Acier vert et autres partenariats dans le domaine de l’hydrogène
Dans le sillage des partenariats énergétiques de l’État mauritanien, la Société Nationale Industrielle et minière (SNIM) du pays a signé avec ArcelorMittal un protocole d’accord pour évaluer l’opportunité de développer conjointement une usine de granulation et une usine de production de minerai de fer préréduit (IRD).
Ce projet devrait tirer parti du potentiel de la Mauritanie en matière de production d’électricité renouvelable et d’hydrogène vert. L’IRD produit à l’aide d’hydrogène vert et le fer produit par la SNIM seront importants pour la transition de l’industrie sidérurgique vers le zéro net.

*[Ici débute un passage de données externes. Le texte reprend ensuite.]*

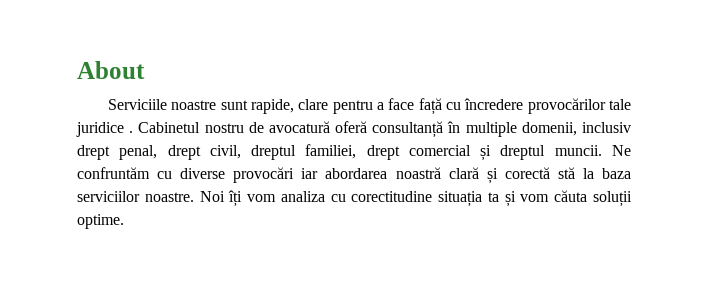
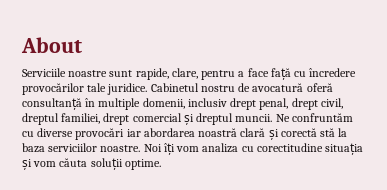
- Serviciile noastre sunt rapide, clare pentru a face față cu încredere provocărilor tale juridice .
+ Serviciile noastre sunt rapide, clare, pentru a face față cu încredere provocărilor tale juridice.
- Noi îți vom analiza cu corectitudine situația ta și vom căuta soluții optime.
+ Noi îți vom analiza cu corectitudine situația și vom căuta soluții optime.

Retombées économiques et sociales pour la Mauritanie
Prenant en considération uniquement le projet de CWP et celui du consortium Infinity- Conjuncta, les investissements devraient atteindre les 78 milliards $. C’est environ 8 fois le PIB de la Mauritanie en 2021, qui s’élevait à environ 10 milliards $ selon la Banque mondiale.
Pour sa part, le projet AMAN de CWP pourrait, selon l’entreprise, accroître le PIB du pays de 40 à 50 % d’ici 2030, et de 50 à 60 % à partir de 2035, tout en stimulant l’emploi dans l’industrie de 23 % et en réduisant le chômage national total de près d’un tiers d’ici 2035.
AMAN fournira également de l’électricité bon marché ainsi que plus de 50 millions de m3 d’eau douce aux communautés locales et à l’agriculture, obtenue par dessalement de l’eau de mer. En outre, un projet pilote permettra de fournir 60 bus de transport à hydrogène à usage public.
Il va sans dire que ces investissements vont bousculer la situation économique du pays, qui se caractérise actuellement par une dépendance au secteur extractif, notamment minier. Ce dernier représentait environ 21,8 % du PIB, 28,7 % des recettes budgétaires, 72,8 % des exportations, mais seulement moins de 1 % de l’emploi, selon le rapport ITIE 2021.